Man, didn’t she know that. Maybe that was part of the reason she’d kept so much to herself over the past year, not simply because she was afraid of saying the wrong thing. Maybe it was because she feared caring ever again.
“I can understand that,” she agreed, her lips feeling oddly numb. As if she were falling away again, from now into memory. But her memory had become a Pandora’s box, and she struggled to cling to the moment. To now.
The phone rang again. She jumped and stared at it. Gage had already called. Work? Maybe. Maybe not.
Wade spoke. “Want me to answer it?”
A kind offer, but one that wouldn’t help her deal with reality. She’d been protected almost into nonexistence, she realized. Protected and frightened. At some point she had to start living again, not just existing.

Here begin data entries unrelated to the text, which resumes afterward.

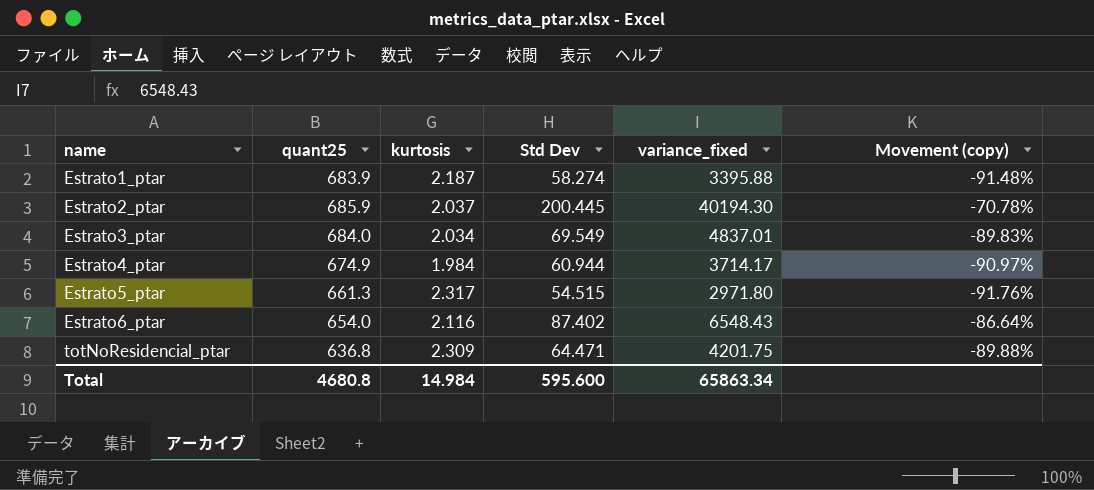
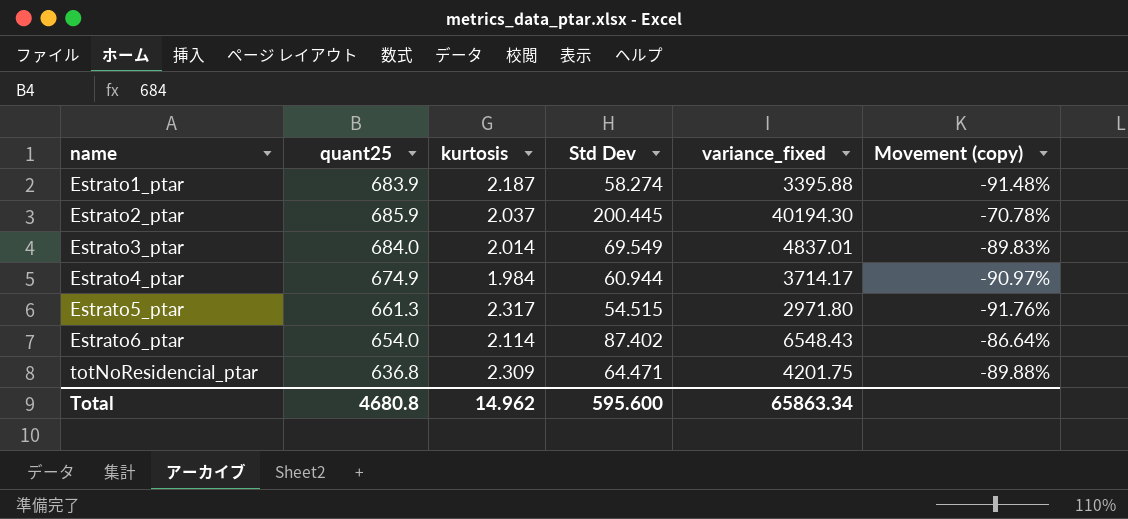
Estrato3_ptar | kurtosis: 2.034 -> 2.014
Estrato6_ptar | kurtosis: 2.116 -> 2.114
Total | kurtosis: 14.984 -> 14.962

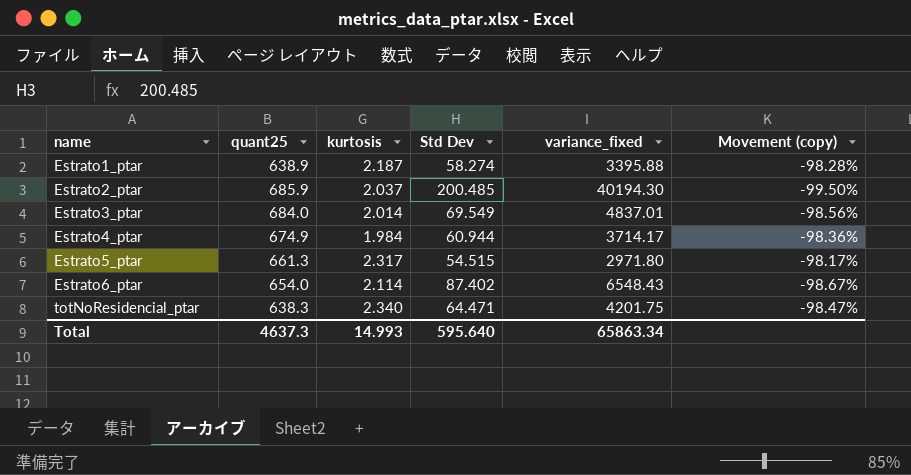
column Movement (copy) | formula: ([Std Dev] - [quant25]) / [quant25] -> ([Std Dev] - [variance_fixed]) / [variance_fixed]
Estrato1_ptar | quant25: 683.9 -> 638.9
Estrato2_ptar | Std Dev: 200.445 -> 200.485
totNoResidencial_ptar | quant25: 636.8 -> 638.3
totNoResidencial_ptar | kurtosis: 2.309 -> 2.340
Total | quant25: 4680.8 -> 4637.3
Total | kurtosis: 14.962 -> 14.993
Total | Std Dev: 595.600 -> 595.640

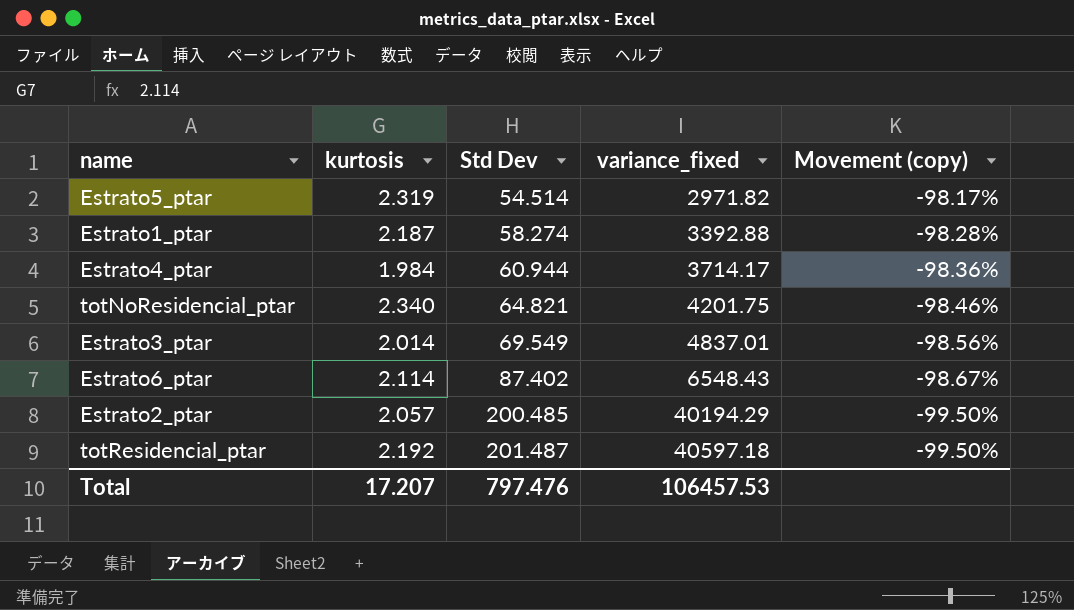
row order: name ascending -> Std Dev ascending
column quant25 | position: 2 -> none
Estrato5_ptar | kurtosis: 2.317 -> 2.319
Estrato5_ptar | Std Dev: 54.515 -> 54.514
Estrato5_ptar | variance_fixed: 2971.80 -> 2971.82
Estrato1_ptar | variance_fixed: 3395.88 -> 3392.88
totNoResidencial_ptar | Std Dev: 64.471 -> 64.821
totNoResidencial_ptar | Movement (copy): -98.47% -> -98.46%
Estrato2_ptar | kurtosis: 2.037 -> 2.057
Estrato2_ptar | variance_fixed: 40194.30 -> 40194.29
row totResidencial_ptar: none -> 2.192 | 201.487 | 40597.18 | -99.50%
Total | kurtosis: 14.993 -> 17.207
Total | Std Dev: 595.640 -> 797.476
Total | variance_fixed: 65863.34 -> 106457.53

So she reached for the phone, even as her heart hammered and her hand shook. “Hello?”
“Cory!” A familiar woman’s voice filled her ear. “It’s Marsha.” Marsha from work, a woman she occasionally spent a little time with because they had some similarities, some points of connection they could talk about. But they’d never really gotten to the point of random, friendly phone calls.

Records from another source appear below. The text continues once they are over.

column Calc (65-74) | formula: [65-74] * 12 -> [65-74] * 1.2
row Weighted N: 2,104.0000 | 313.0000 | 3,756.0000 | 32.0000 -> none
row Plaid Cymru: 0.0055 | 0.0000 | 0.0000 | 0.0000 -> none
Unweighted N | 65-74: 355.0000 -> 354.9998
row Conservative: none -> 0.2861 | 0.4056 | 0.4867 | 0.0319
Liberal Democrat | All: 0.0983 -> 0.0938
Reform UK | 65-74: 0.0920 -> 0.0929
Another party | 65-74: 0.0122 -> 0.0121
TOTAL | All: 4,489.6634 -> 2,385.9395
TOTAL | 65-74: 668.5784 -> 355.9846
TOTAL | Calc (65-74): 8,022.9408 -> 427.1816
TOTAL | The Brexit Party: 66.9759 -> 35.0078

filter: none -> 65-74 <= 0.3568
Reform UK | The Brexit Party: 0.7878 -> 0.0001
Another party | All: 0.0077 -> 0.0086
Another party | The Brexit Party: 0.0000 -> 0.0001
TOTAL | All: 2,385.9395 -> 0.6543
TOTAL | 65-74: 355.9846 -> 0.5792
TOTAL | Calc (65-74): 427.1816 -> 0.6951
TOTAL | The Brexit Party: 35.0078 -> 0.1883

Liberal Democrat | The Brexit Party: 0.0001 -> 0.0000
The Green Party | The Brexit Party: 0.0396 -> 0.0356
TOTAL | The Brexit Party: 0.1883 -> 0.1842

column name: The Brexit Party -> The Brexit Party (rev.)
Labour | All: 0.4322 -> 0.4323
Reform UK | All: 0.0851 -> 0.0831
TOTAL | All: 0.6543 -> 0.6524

“Hi, Marsha. What’s up?” Her heart slowed, her hand steadied.
“I got a phone call. I think Jack has found me!”
Cory drew a sharp breath. While she hadn’t shared her story with Marsha, she’d learned a lot of Marsha’s story over the past year. “What makes you think that?”

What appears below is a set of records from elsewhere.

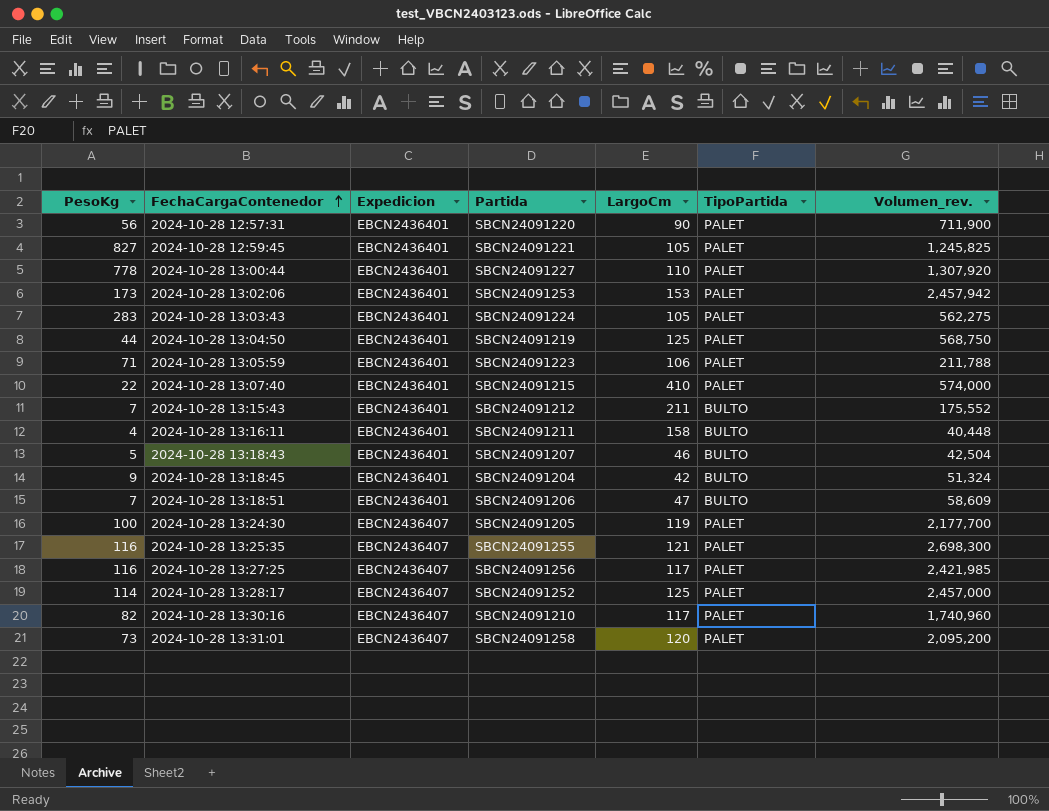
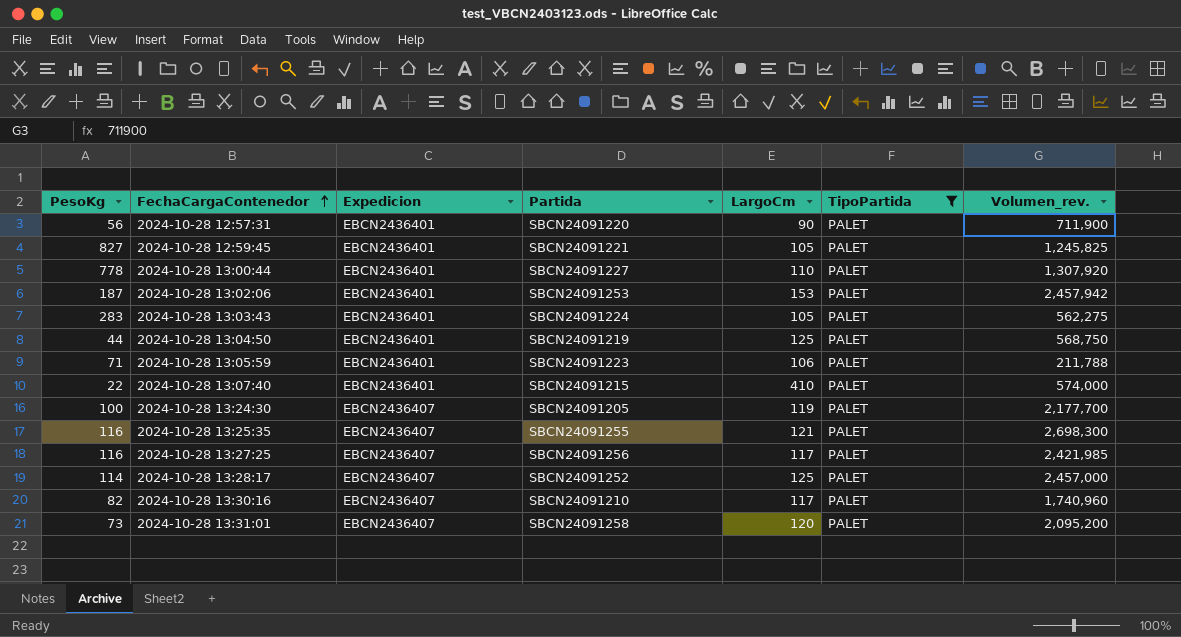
filter: none -> TipoPartida = PALET
2024-10-28 13:02:06 | PesoKg: 173 -> 187

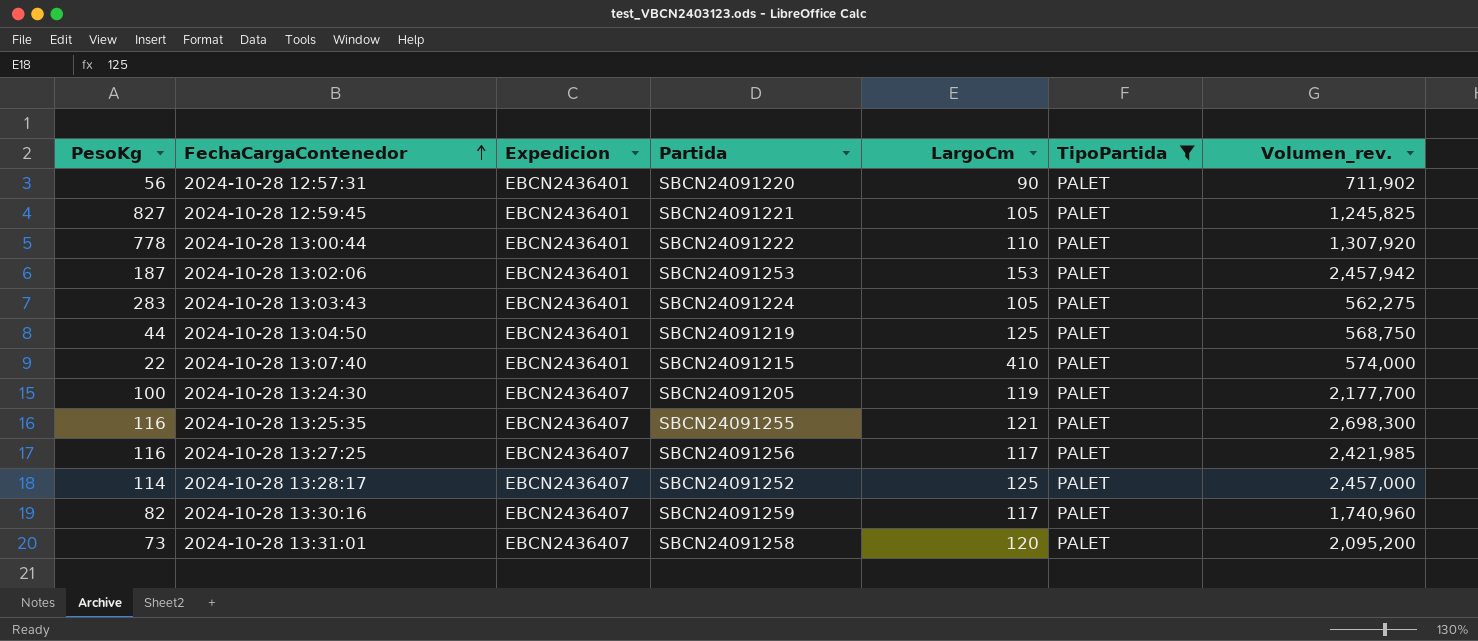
row 2024-10-28 13:05:59: 71 | EBCN2436401 | SBCN24091223 | 106 | PALET | 211,788 -> none
2024-10-28 12:57:31 | Volumen_rev.: 711,900 -> 711,902
2024-10-28 13:00:44 | Partida: SBCN24091227 -> SBCN24091222
2024-10-28 13:30:16 | Partida: SBCN24091210 -> SBCN24091259

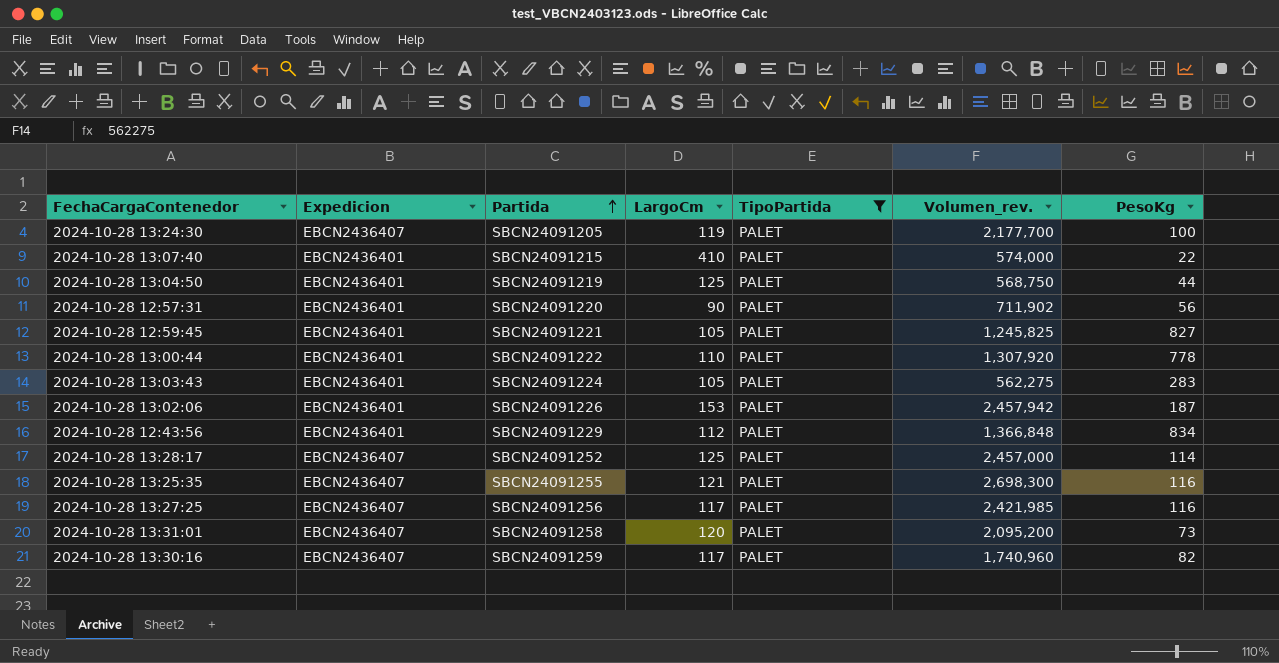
row order: FechaCargaContenedor ascending -> Partida ascending
column PesoKg | position: 1 -> 7
2024-10-28 13:02:06 | Partida: SBCN24091253 -> SBCN24091226
row 2024-10-28 12:43:56: none -> EBCN2436401 | SBCN24091229 | 112 | PALET | 1,366,848 | 834

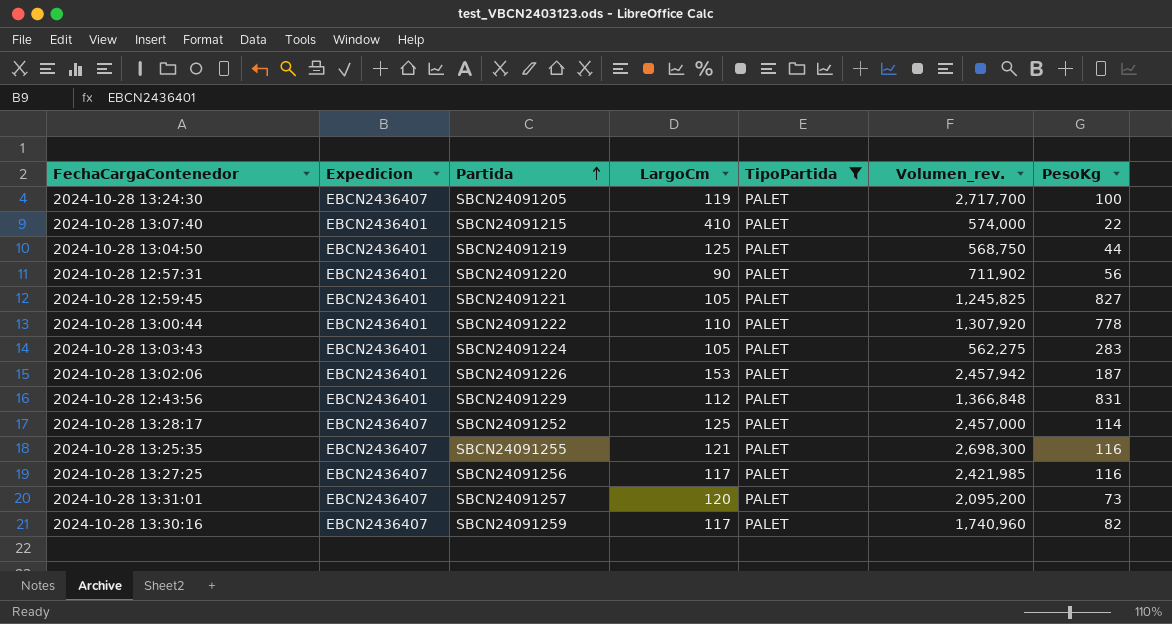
2024-10-28 13:24:30 | Volumen_rev.: 2,177,700 -> 2,717,700
2024-10-28 12:43:56 | PesoKg: 834 -> 831
2024-10-28 13:31:01 | Partida: SBCN24091258 -> SBCN24091257

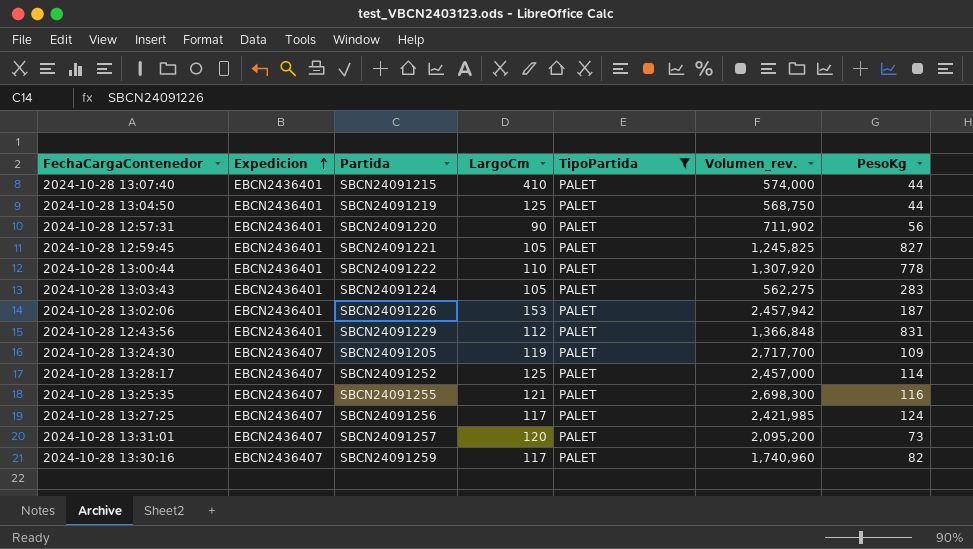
row order: Partida ascending -> Expedicion ascending
2024-10-28 13:07:40 | PesoKg: 22 -> 44
2024-10-28 13:24:30 | PesoKg: 100 -> 109
2024-10-28 13:27:25 | PesoKg: 116 -> 124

“The person said he knew where I was!”
“Oh. Marsha, I got one of those calls, too. Did you report it to the sheriff?”
“A phone call like that?” Marsha laughed, but there was an edge to it. “Why would he even listen to me?”
“Because I got one of those calls. And a few other women did, too.”
Marsha fell silent. Then hopefully, “Others got the same call?”
“Gage thinks it was a prank. I reported it and so did some others.”
In the silence on the line, Cory could hear Marsha start calming herself. She waited patiently until she could no longer hear Marsha’s rapid breathing. Then she asked, “Do you want to come over?” She’d never asked that before, even though she’d gone to Marsha’s a few times. Explaining expensive alarm systems could get...messy, and involve lying.
“No. No. I guess not. If Gage thinks it’s a prank, and I’m not the only one to get a call, I must be okay.”
“So it would seem.”
“But I’m going to get a dog,” Marsha said with sudden determination. “Tomorrow, I’m getting a dog. A big one that barks.” Then she gave a tinny laugh.
“If it helps you to feel safer.”
“It’ll help. And if I’m this nervous after all this time, I guess I need the help. Want to do coffee in the morning?”
That meant going out, and Gage had told her not to. But that had been before he decided the calls were a prank. Cory hesitated, then said, “Let me call you about that in the morning.”
“Okay. Maybe you can help me pick out a dog.”
As if she knew anything about dogs. “I’ll call around nine, okay?”
“Okay. Thanks, Cory. I feel a lot better now.”
When Cory hung up, she found Wade sipping his coffee, quietly attentive. After a moment’s hesitation, she decided to explain.
“My friend Marsha. She got one of those calls, too.”